Long limbed and silent hooved,
nudging not a pebble as they trotted.
Free to roam the ruins, more at home
here than the lumbering elephants
forced to ferry tourists past arches,
brown as burnt french fries.
Perhaps in another life
they were princes,
courtiers, palace officials,
a conquering raj.
I must practice my curtsey, wag
an ear or attempt the humblest bleat.
I might have a turn one day sifting through
garbage, savouring petals of velvet red.
Dream again of being king.
Goat, Rope, Rock
There is a goat in front of a house surrounded by sand.
Its left foot is tied to a rope
attached to a chunk of rock.
The desert town of Jaisalmer grows dark.
It is possible there are other goats
like this one, tied similarly to a rock.
But this is the goat that will not surrender
gnawing at the rope even as darkness reigns.
It will not give up while rope
taunts the limits of teeth.

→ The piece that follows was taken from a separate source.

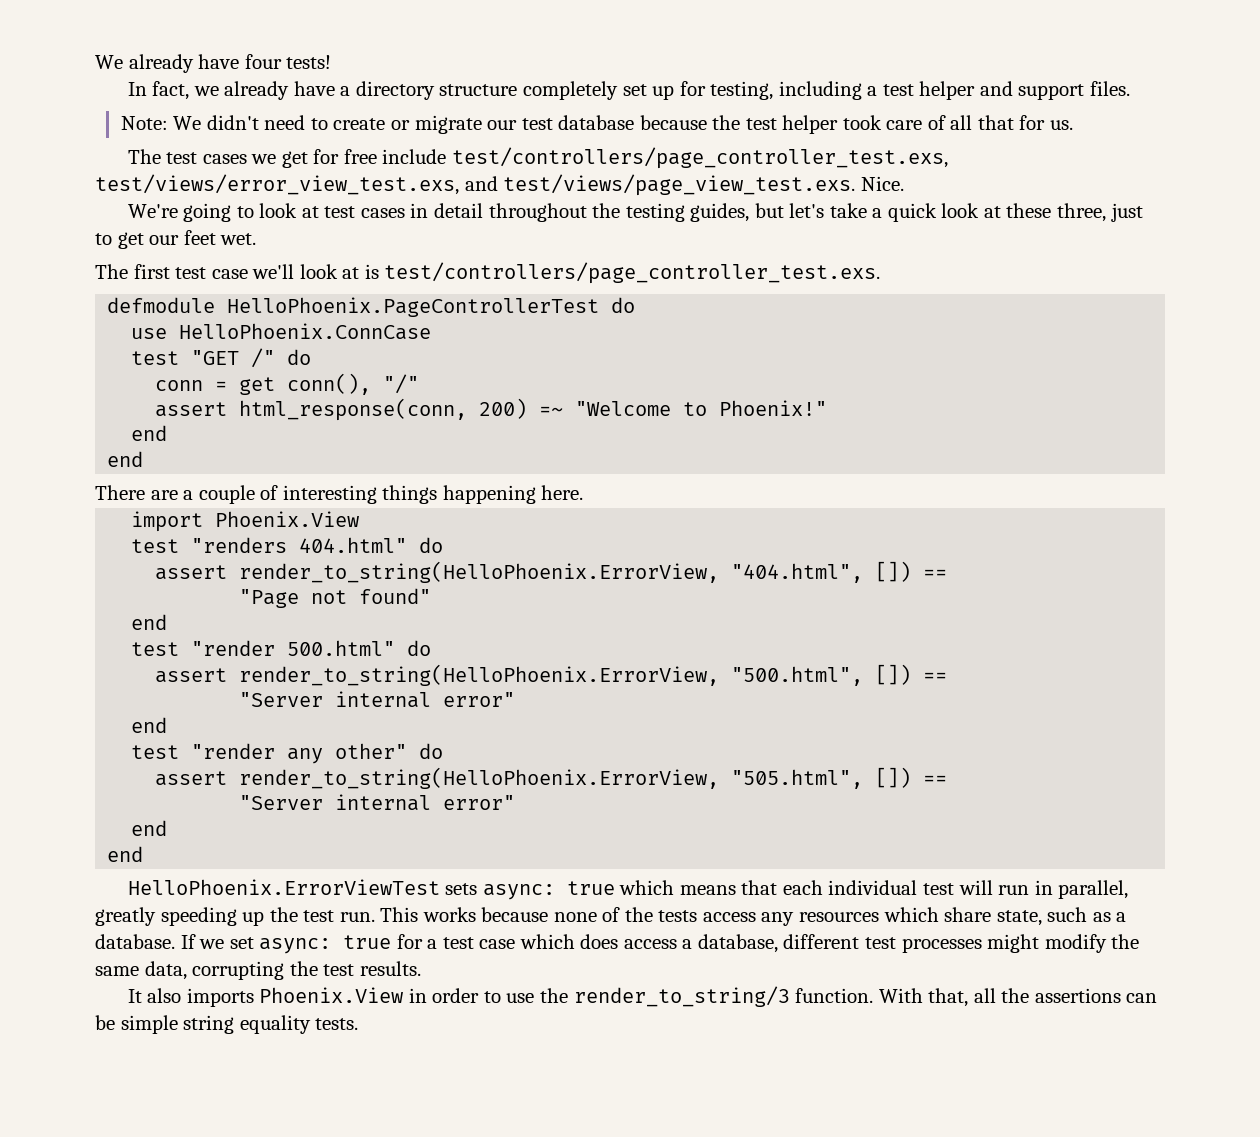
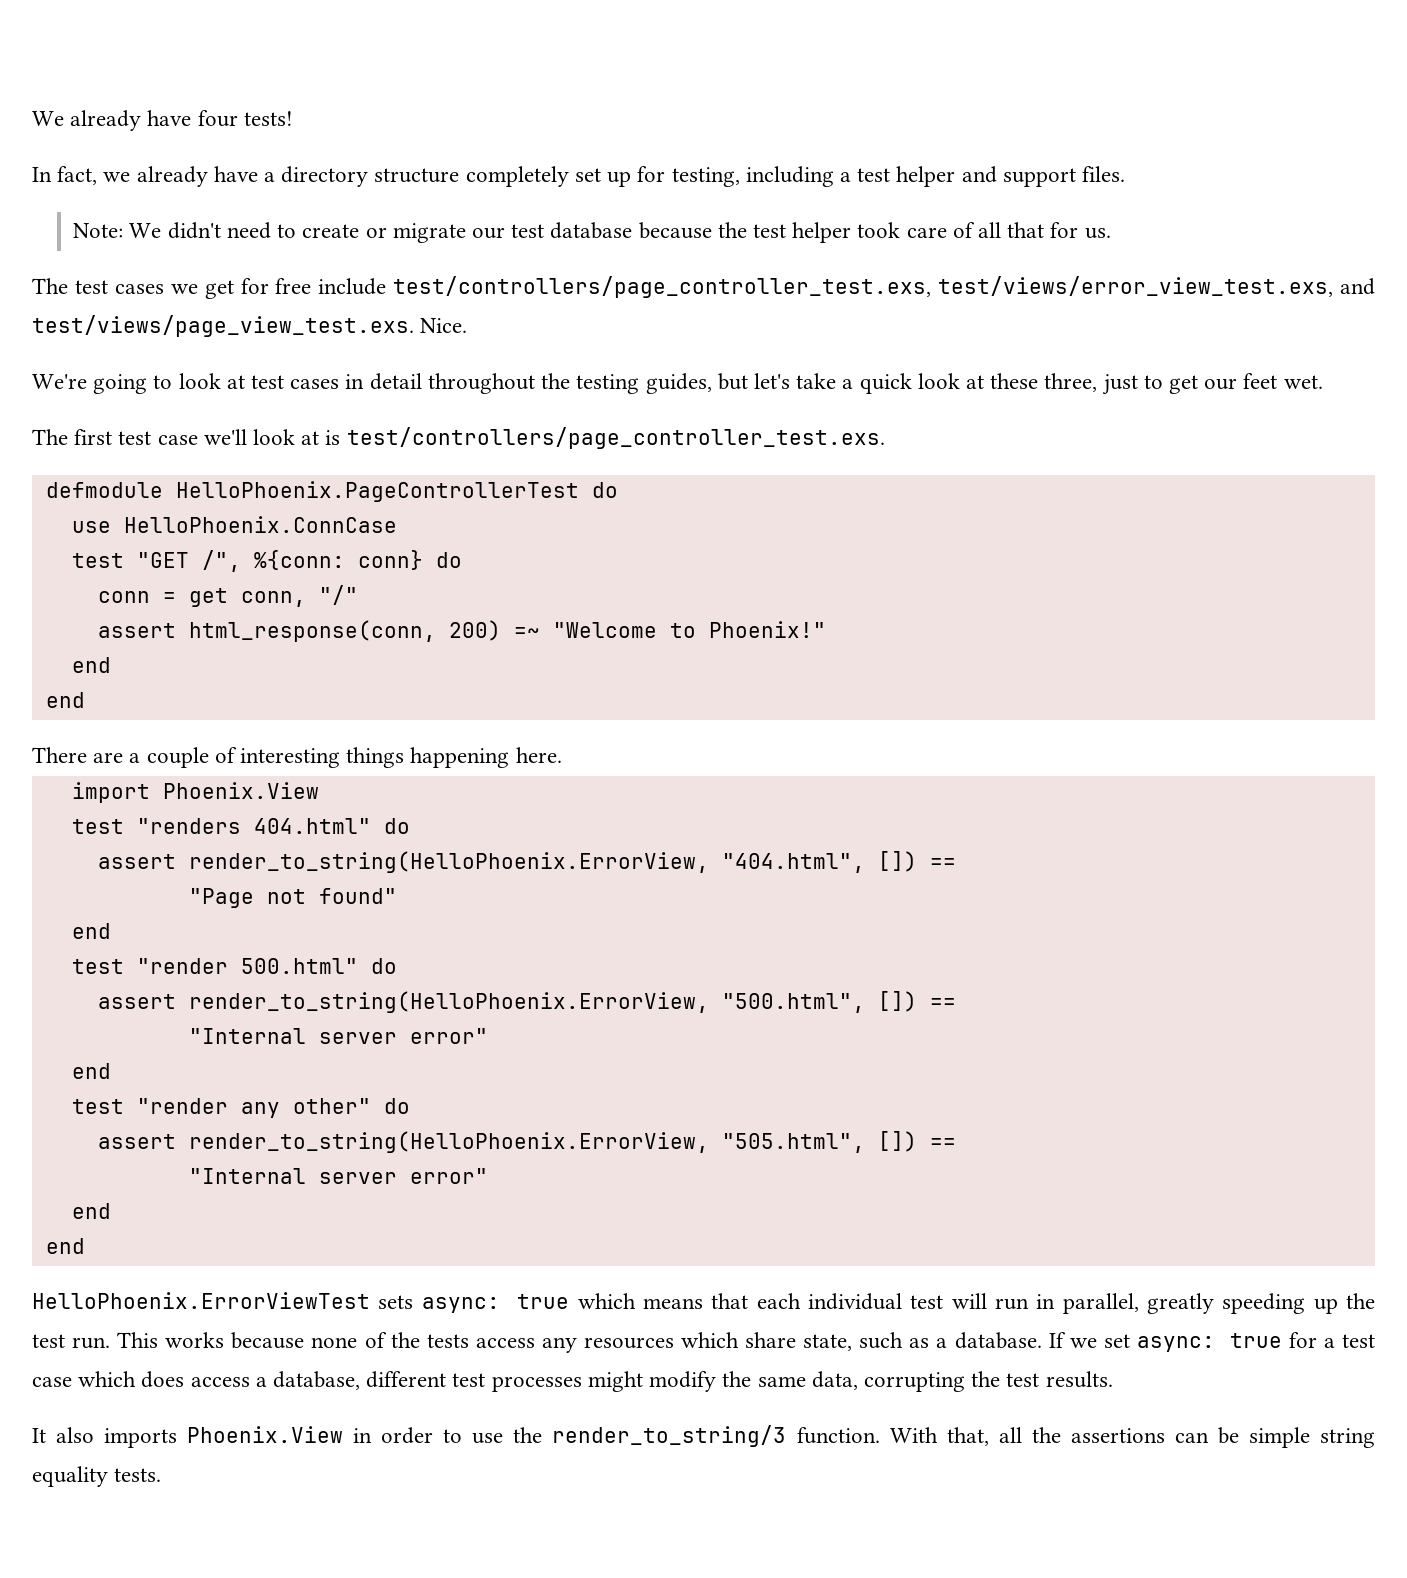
[251,348,276,368] /" -> [201,550,423,572] /", %{conn: conn}
[287,373,372,395] conn(), -> [240,591,306,607] conn,
[239,691,432,708] "Server internal -> [188,1028,397,1044] "Internal server
[239,794,432,811] "Server internal -> [188,1168,397,1184] "Internal server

Even when I
am no longer by the window to witness
The Camel, The Poodles, the Pygmy Goats
There was a flourish of canned music and a wild
bouncing around of the one lone spotlight,
but the curtains didn’t part. We sat
on plastic chairs that grew
even more uncomfortable.
Suddenly a camel came charging through
the golden curtains, the trainer unable to keep up.
Perhaps sensing there was no desert night,
it reared. Front hooves
the size of a child’s skull.
The frantic trainer called for help
and the beast was led away amid screams
backstage. More waiting until two poodles
shuffled like mechanical toys to the centre
of the ring. They did their routine: hoop-leaps,
Two-legged spinning in tutus. With “Awww so cute”
and giggles we soon forgot the previous commotion.
They left the ring with a yelp
after the last doggie treat
disappeared down their throats.
And so we came to watch the last
animal act: Billy and His Kid.
Being pygmies, they quickly drew a sigh
from the audience. Small is beautiful
even if barely trained to do more than cross a plank.
I suppose we’ve come a few more steps
away from the sight of roaring lions made to jump
through flaming hoops. We didn’t see
a single whip, though next to the pouch
of treats was a black stick.
“Perhaps next year,” the ringmaster blared,
“our lion cubs will be old enough for the show!”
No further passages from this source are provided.